15歳未満の子供の細菌性髄膜炎の起炎菌はインフルエンザ菌が55%、肺炎球菌が約20%を占めており、細菌性中耳炎でも、肺炎球菌とインフルエンザ菌で起炎菌の約70%を占めることが示されています。
髄膜炎の原因菌 | 小児(17歳以下) | 成人(18歳以上) |
---|---|---|
インフルエンザ桿菌 | 510 | 5 |
肺炎球菌 | 209 | 141 |
B群溶連菌 | 26 | 1 |
大腸菌 | 7 | 3 |
黄色ブドウ球菌 | 2 | 7 |
髄膜炎菌 | 2 | 2 |
リステリア菌 | 3 | 1 |
その他 | 10 | 12 |
総計 | 769 | 172 |
髄膜炎予防のワクチン
細菌性髄膜炎の原因菌は、ヒブ菌と肺炎球菌、新生児ではB群溶連菌(GBS)と大腸菌が多く、この4種類の菌が細菌性髄膜炎起炎菌の8割を占めています。
アクトヒブとプレベナーを両方接種することで細菌性髄膜炎や他の肺炎球菌による侵襲性感染症をさらに予防することが期待できます。
肺炎球菌は肺炎だけを引き起こすわけではなく、細菌性髄膜炎や中耳炎、菌血症などの原因菌にもなります。
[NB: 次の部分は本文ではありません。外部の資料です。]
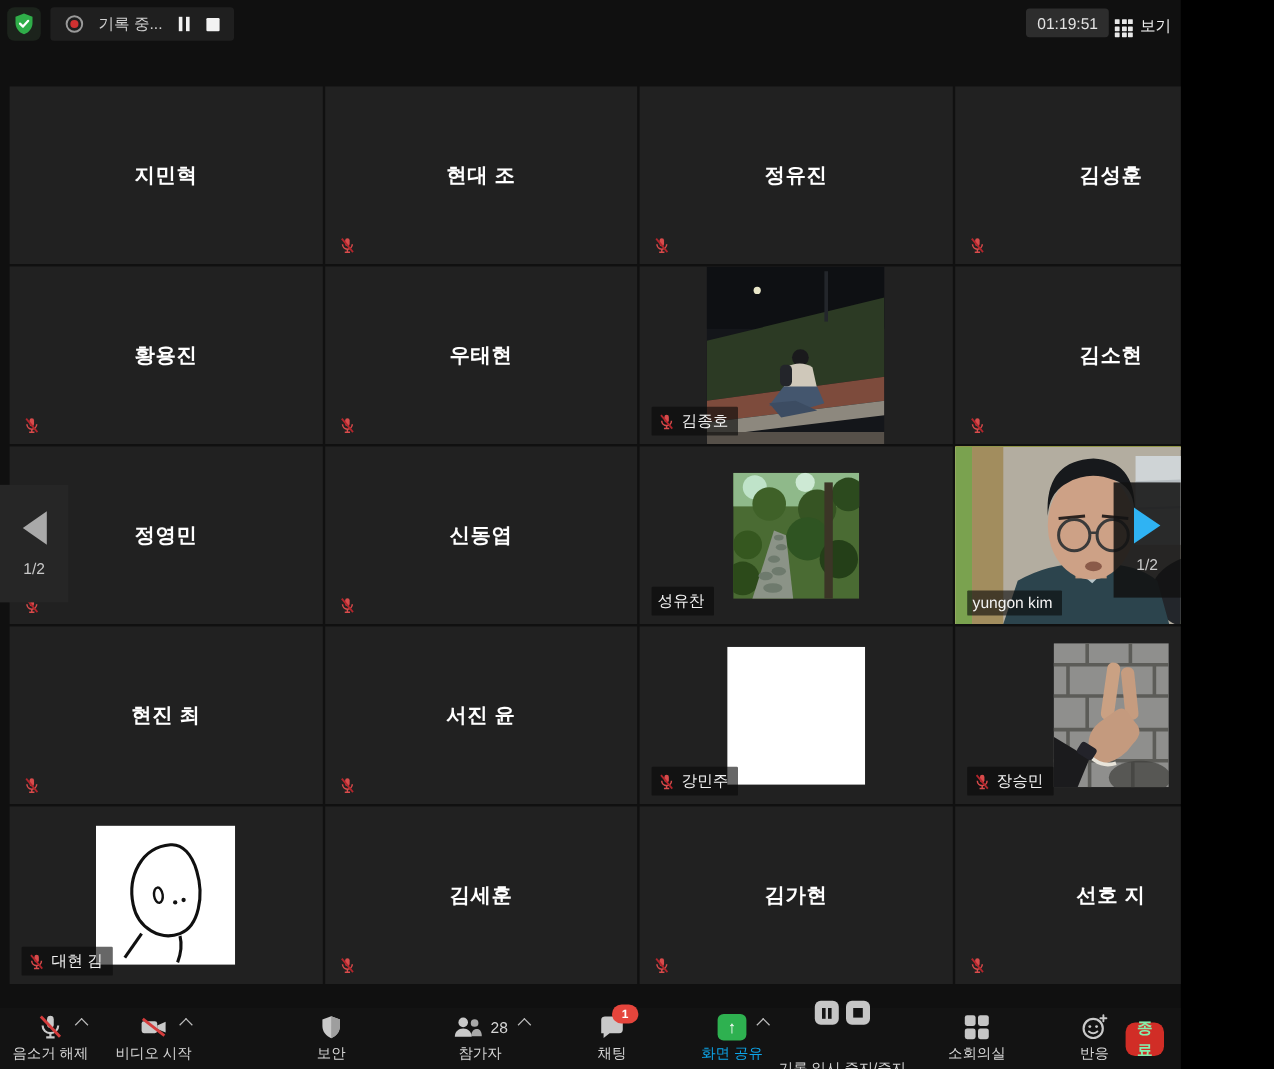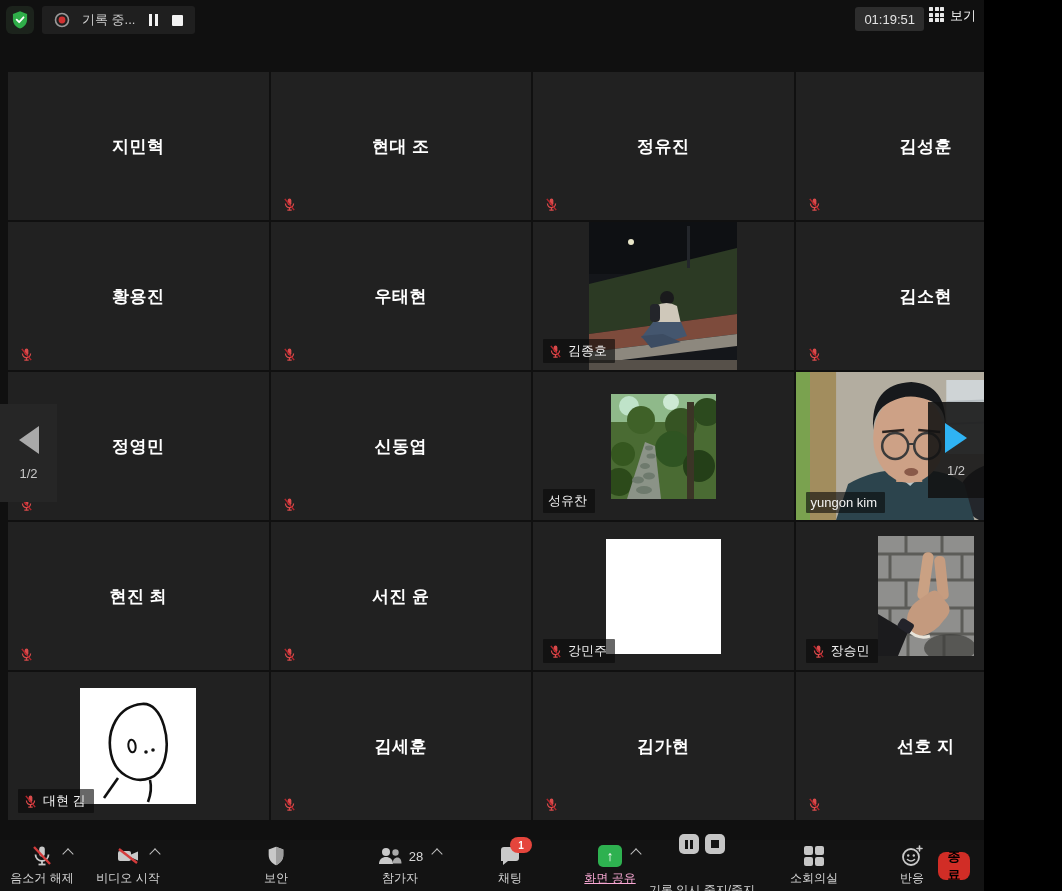"보기" .view-btn { align-items: flex-start -> flex-end }
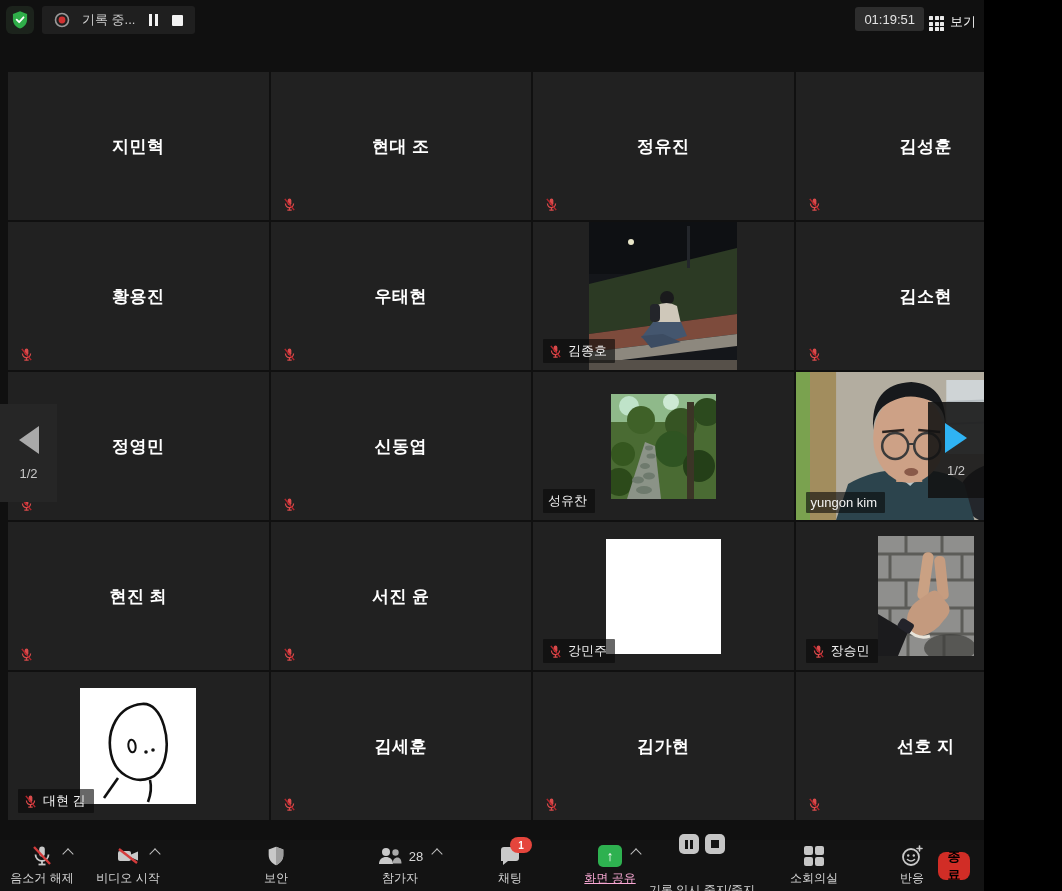"종료" .end-btn { color: #000000 -> #86efac }
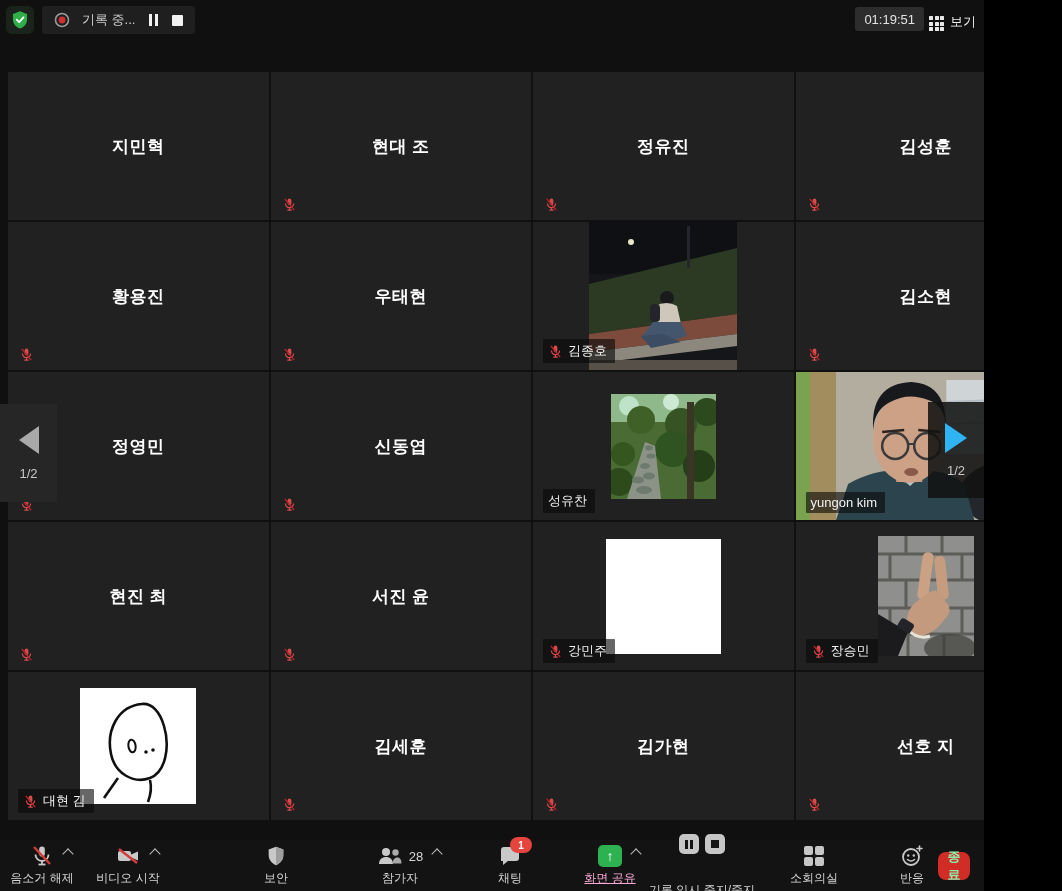"화면 공유" .tb-label.green { color: #f9a8d4 -> #0ea5e9; text-decoration: underline -> none }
そのため、肺炎球菌ワクチンを接種することで、中耳炎の予防にもなります。
BLNAR
インフルエンザ桿菌のなかにはアンピシリン(ABPC)などのペニシリン系抗菌薬を分解するβ-ラクタマーゼ産生株(β-lactamase producing ABPC-resistant:BLPAR)が5~10%の頻度で存在している。さらに最近になって、βラクタム剤の作用標的であるペニシリン結合蛋白(PBP-3)の変異株が増加し、問題となってきた。いわゆるβ-lactamase negative ABPC-resistant(BLNAR)株と呼ばれるものであるが、今日、乳幼児の髄膜炎の原因として分離されるインフルエンザ桿菌の約30%がBLNAR株となっていることが報告されている。現在のところ、本菌感染症に対しては第三世代セフェム系抗菌薬あるいはフルオロキノロン系抗菌薬の効果が期待できるが、注意しなければならない耐性菌である。
欧米においてはインフルエンザ桿菌の莢膜抗原b型株に対するワクチン(Hibワクチン)が普及し、その発生率が著しく減少したことが報告されている。わが国においても2007年1月に本ワクチンが承認されており、今後、インフルエンザ桿菌感染症、特にBLNARによる髄膜炎がどのように推移していくのか注意して観察していく必要がある。